__Exercise aim__. Since only part of the material below is wanted, output exactly the lines from the one with "discount: 10% = 99.10 -> 10% = 104.80" up to and including the one with "total: 4361.72 -> 6811.90".

__Information supplied__.
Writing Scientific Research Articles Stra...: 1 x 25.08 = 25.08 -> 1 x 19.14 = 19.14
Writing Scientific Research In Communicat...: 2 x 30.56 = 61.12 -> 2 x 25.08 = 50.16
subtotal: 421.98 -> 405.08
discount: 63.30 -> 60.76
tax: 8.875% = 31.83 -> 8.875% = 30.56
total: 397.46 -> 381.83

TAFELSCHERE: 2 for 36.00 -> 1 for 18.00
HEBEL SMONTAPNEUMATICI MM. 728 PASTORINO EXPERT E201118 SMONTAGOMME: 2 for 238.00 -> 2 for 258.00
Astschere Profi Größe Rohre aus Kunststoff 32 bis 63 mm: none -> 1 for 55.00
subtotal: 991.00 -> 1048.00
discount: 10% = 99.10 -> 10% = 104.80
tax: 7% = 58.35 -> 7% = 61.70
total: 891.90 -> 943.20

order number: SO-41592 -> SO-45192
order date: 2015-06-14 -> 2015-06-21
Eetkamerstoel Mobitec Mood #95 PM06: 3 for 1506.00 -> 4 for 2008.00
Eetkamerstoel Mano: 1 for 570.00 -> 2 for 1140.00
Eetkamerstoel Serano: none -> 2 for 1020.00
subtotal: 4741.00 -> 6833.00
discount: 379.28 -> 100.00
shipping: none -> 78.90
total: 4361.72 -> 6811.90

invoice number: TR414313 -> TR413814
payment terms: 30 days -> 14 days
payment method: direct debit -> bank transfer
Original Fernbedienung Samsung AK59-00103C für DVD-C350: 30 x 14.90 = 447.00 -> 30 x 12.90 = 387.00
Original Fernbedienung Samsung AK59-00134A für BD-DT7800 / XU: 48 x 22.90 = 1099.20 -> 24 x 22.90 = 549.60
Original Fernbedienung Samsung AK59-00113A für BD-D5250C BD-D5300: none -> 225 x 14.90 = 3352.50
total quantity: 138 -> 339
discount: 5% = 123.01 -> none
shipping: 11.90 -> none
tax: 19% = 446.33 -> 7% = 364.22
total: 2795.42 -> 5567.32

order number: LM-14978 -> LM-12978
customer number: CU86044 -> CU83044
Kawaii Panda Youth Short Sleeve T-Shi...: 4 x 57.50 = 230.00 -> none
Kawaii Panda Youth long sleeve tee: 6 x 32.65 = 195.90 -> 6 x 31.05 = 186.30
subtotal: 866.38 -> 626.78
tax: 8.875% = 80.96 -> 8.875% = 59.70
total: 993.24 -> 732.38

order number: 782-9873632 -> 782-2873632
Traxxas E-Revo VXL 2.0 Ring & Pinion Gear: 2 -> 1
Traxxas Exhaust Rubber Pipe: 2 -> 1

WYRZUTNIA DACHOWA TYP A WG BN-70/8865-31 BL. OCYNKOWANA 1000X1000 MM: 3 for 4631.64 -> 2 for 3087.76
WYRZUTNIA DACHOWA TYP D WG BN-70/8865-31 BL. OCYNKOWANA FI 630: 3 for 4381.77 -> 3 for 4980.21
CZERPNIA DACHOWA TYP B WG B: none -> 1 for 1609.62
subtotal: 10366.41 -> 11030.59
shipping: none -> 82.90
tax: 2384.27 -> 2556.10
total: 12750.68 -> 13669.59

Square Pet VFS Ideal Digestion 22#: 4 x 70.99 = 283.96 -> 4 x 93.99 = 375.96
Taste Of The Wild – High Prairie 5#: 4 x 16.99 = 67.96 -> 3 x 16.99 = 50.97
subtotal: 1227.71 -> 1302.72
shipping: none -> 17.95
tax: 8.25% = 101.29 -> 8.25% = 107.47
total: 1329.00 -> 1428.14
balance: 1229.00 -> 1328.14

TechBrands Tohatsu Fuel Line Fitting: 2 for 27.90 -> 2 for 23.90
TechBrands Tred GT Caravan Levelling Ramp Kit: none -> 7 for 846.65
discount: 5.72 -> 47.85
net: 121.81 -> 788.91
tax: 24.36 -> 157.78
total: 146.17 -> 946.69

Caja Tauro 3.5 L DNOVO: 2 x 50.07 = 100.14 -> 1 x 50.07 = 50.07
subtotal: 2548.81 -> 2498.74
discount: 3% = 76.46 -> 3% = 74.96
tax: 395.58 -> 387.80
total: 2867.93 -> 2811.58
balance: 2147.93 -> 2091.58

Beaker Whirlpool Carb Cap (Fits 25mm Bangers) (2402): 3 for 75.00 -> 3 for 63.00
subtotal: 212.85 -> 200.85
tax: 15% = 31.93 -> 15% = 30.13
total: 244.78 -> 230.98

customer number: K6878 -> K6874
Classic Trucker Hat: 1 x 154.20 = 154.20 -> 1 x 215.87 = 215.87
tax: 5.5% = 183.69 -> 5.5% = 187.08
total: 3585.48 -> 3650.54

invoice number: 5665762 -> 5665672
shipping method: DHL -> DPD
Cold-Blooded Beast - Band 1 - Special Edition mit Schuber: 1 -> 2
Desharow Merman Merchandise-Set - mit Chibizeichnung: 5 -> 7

__The answer__.
discount: 10% = 99.10 -> 10% = 104.80
tax: 7% = 58.35 -> 7% = 61.70
total: 891.90 -> 943.20

order number: SO-41592 -> SO-45192
order date: 2015-06-14 -> 2015-06-21
Eetkamerstoel Mobitec Mood #95 PM06: 3 for 1506.00 -> 4 for 2008.00
Eetkamerstoel Mano: 1 for 570.00 -> 2 for 1140.00
Eetkamerstoel Serano: none -> 2 for 1020.00
subtotal: 4741.00 -> 6833.00
discount: 379.28 -> 100.00
shipping: none -> 78.90
total: 4361.72 -> 6811.90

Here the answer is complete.